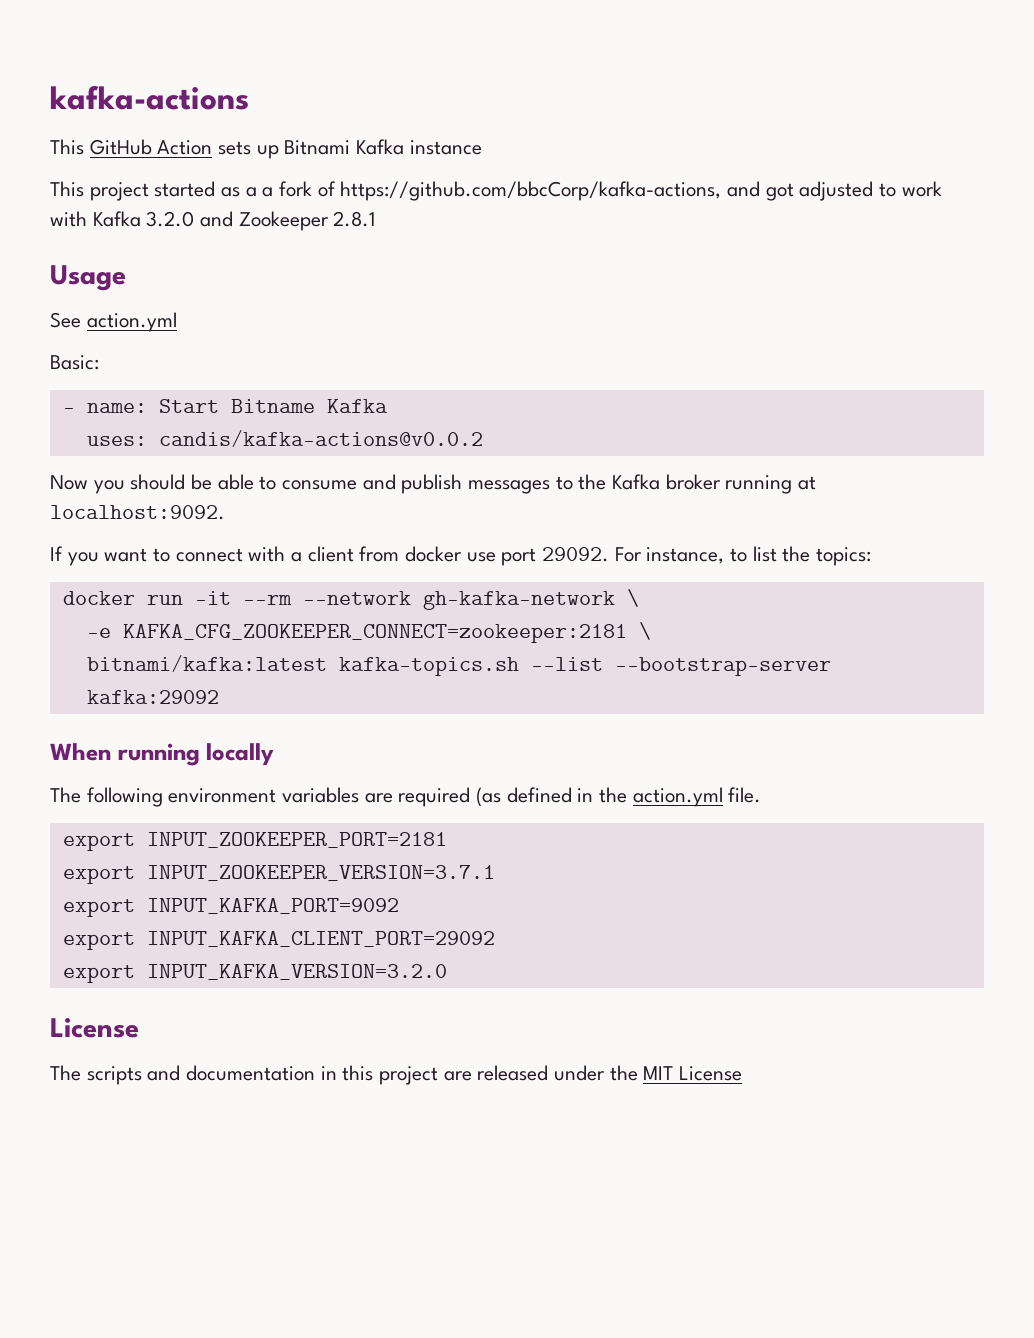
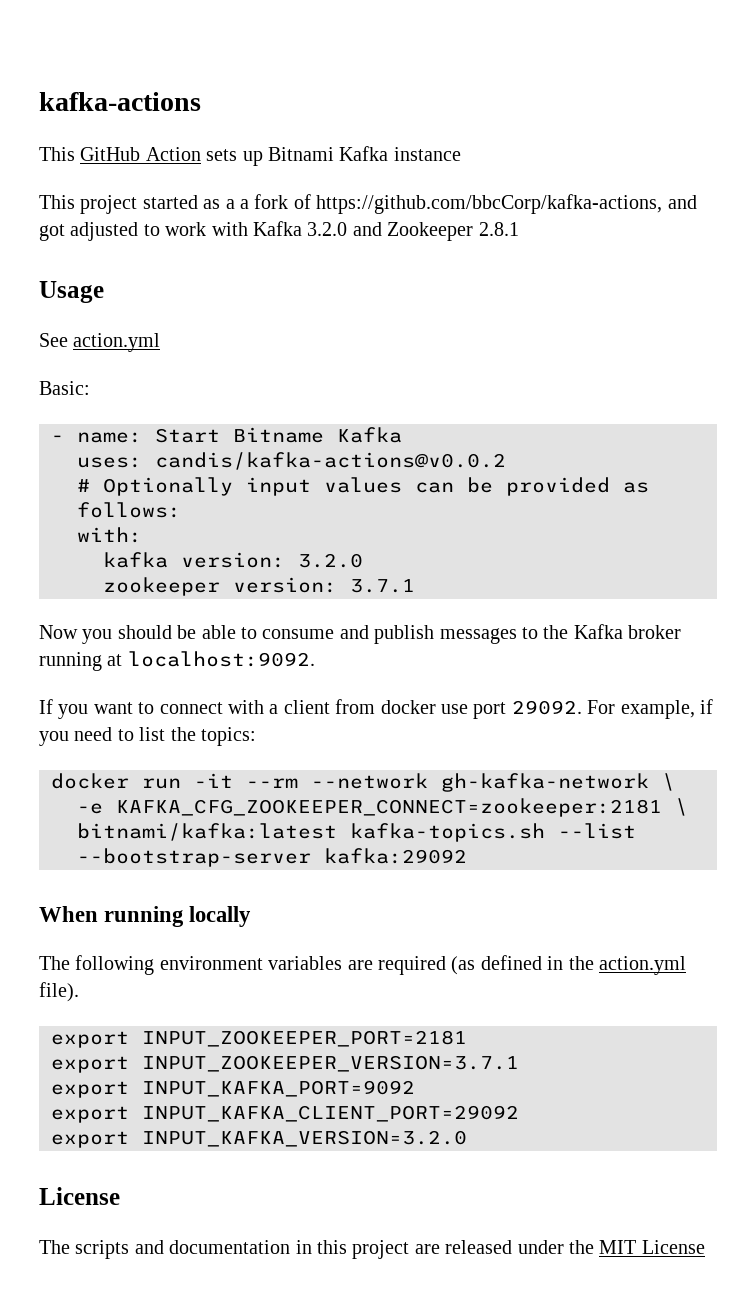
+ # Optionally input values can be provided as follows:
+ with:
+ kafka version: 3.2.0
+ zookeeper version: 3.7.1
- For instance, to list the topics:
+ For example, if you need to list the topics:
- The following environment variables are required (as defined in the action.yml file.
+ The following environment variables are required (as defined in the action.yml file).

» **Task to complete**
What is needed is each line from the records with the word "topics" in it.

» **Response to this task**
- For instance, to list the topics:
+ For example, if you need to list the topics:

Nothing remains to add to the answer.